Out of the multitude of ideas for coping with and managing my stress, these are the ones that I will strive for and use in my action plan:

 

  • Exercise: According to all of my sources, exercise has multiple immediate benefits. It wakes up the tense and overworked areas of your body, releasing the energy positively. Eating healthy and in regulated dosages (stress-eating is a long-term stressor!) can keep your mind alert and ready to tackle the next problem.

  • Relaxation: Taking a break and collecting yourself allows your brain to cool down, and your body to keep from overloading with stress. The American Psychological Association (APA) suggests taking 20 minutes to collect yourself or experimenting with meditation to focus yourself and achieve a new perspective.

  • Self-Awareness: Everyone is human. headaches, fatigue, dizziness, and other physical or mental signs the body gives us are warnings to step back and take care of ourselves, based on the studies by Santa Clara University in Silicon Valley.

  • Time Management: Procrastination is the downfall of all students. Laying out miniature action plans within your action plans allows you to take things one step at a time.

advice to follow

my action plan

  1. Organize Myself: What do I have to do? How much do I have to do? How much can I accomplish within limits? My first step should always be to divide a huge workload into smaller, more manageable sections so that I can complete a little at a time, take breaks, and even walk away without ending up overwhelmed. If I can take things in steps, then I can leave myself feeling like I've achieved more; slaying one beast instead of the hydra, for instance, which keeps growing back its heads.

  2. Recognize my Warning Signs: I am prone to anxiety and exhaustion. Am I feeling sick or tired? Am I starting to feel trapped? Times like these are when it's best to step away from my work, leave it altogether, and compose myself. Whether it would be watching a movie, going to bed so that my immune system doesn't weaken, or feeding myself healthy food, I need to understand my own limits so that I don't end up sick, weak, and unable to move past my obstacles.

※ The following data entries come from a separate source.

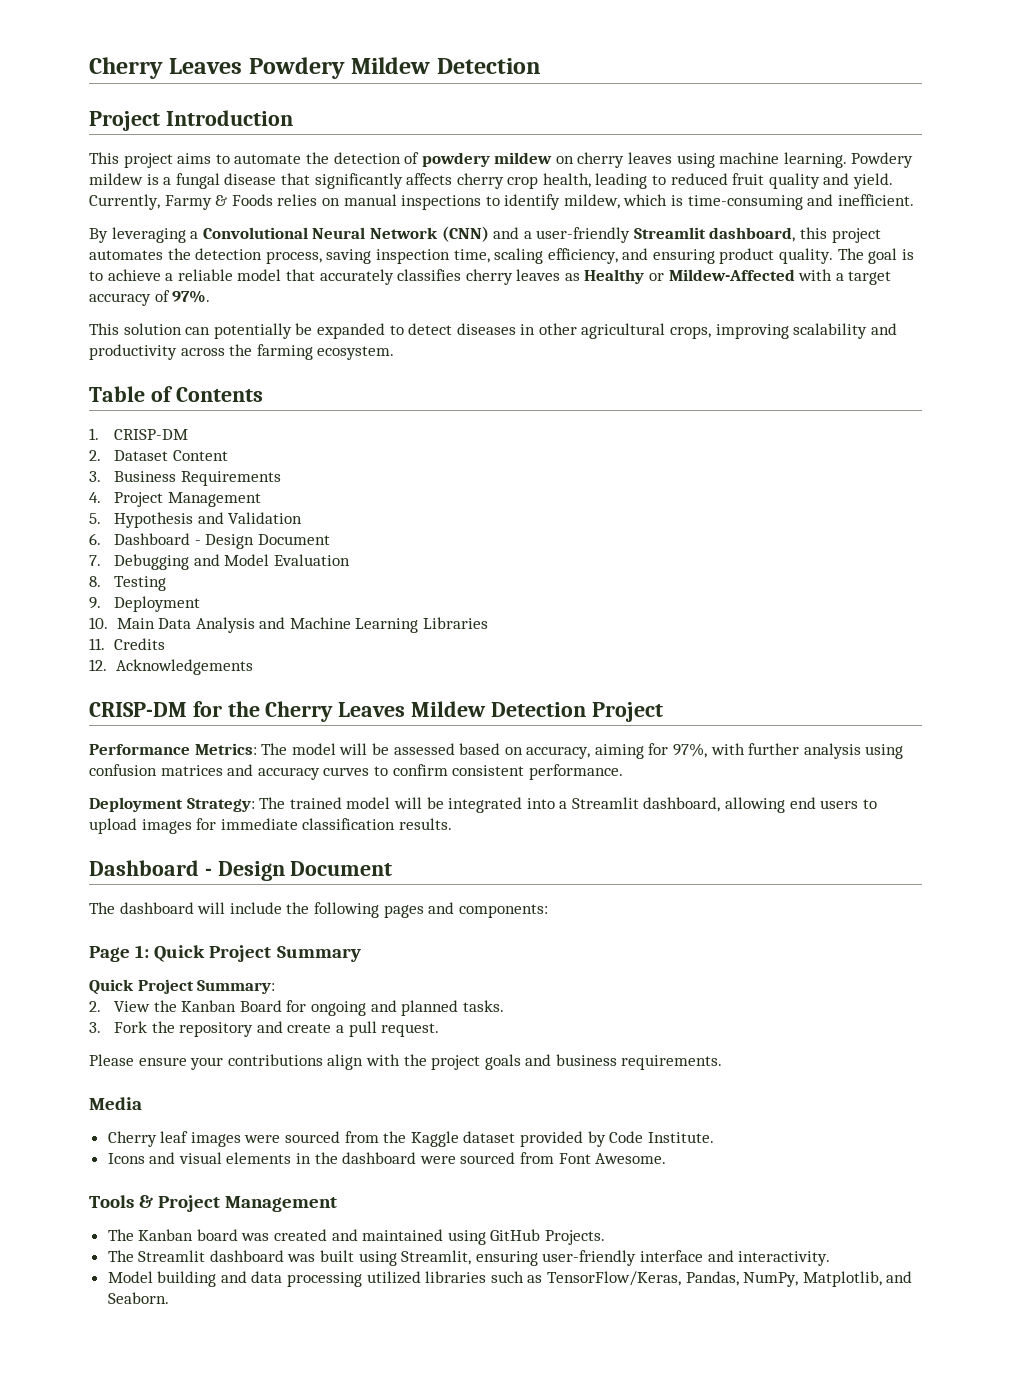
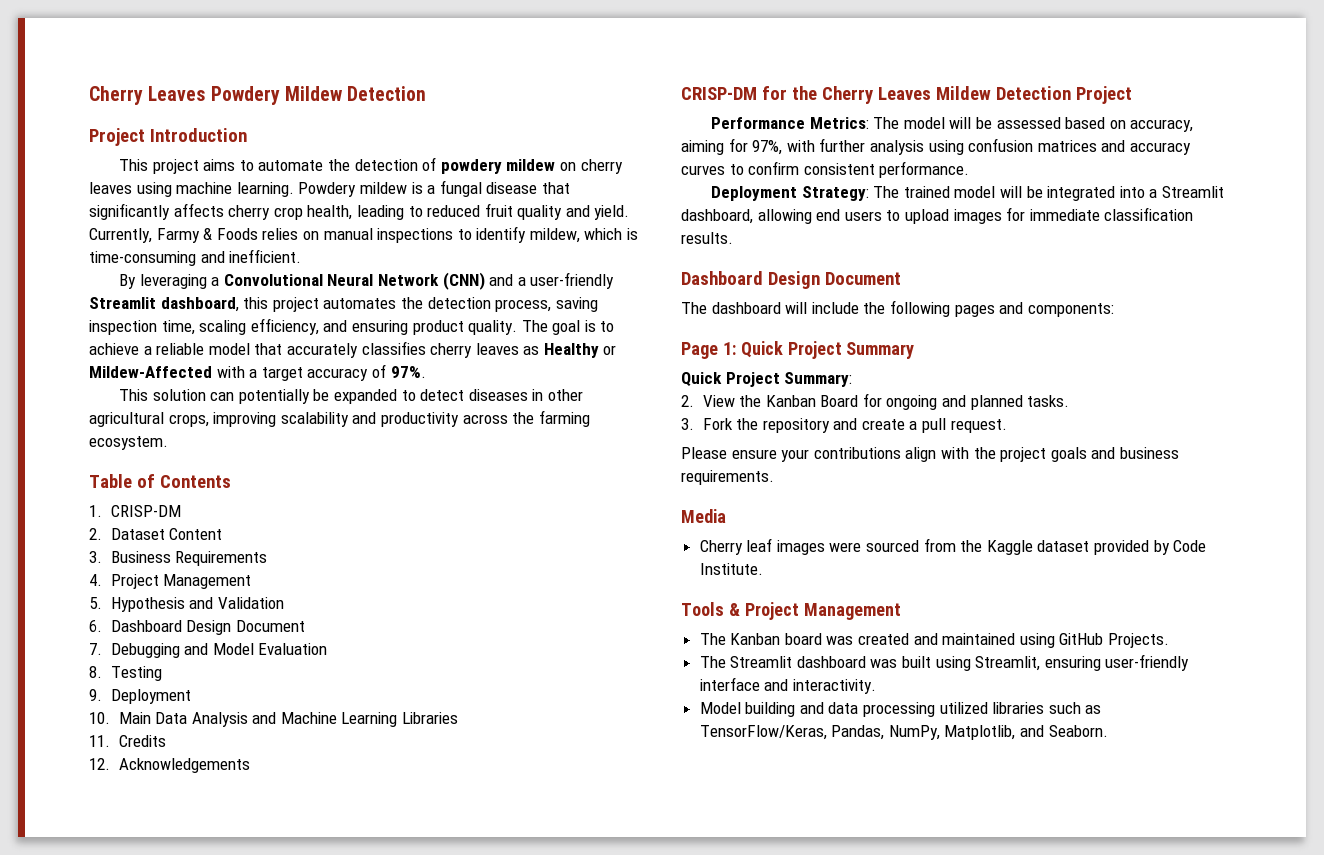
- 6. Dashboard - Design Document
+ 6. Dashboard Design Document
  Deployment Strategy: The trained model will be integrated into a Streamlit dashboard, allowing end users to upload images for immediate classification results.
- Dashboard - Design Document
+ Dashboard Design Document
- Icons and visual elements in the dashboard were sourced from Font Awesome.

  3. Exercise regularly: Before going to work, in breaks, or after I've finished something I planned to do, I should get up and move. Studies have shown that too much time at a desk is bad for your body and for your mind, and can leave physical and mental health problems in its wake. It doesn't matter what I do; jogging, walking my dog, pacing around my room, or stretching. All of these things will release the energy I've obtained from stacked stress and my stationary position.

  4. Repeat: It should be a cycle that I adopt with every project. Set goals, achieve them, take breaks, pace myself, and make sure that I'm taking care of my body so that I can achieve this habitual process without hurting myself.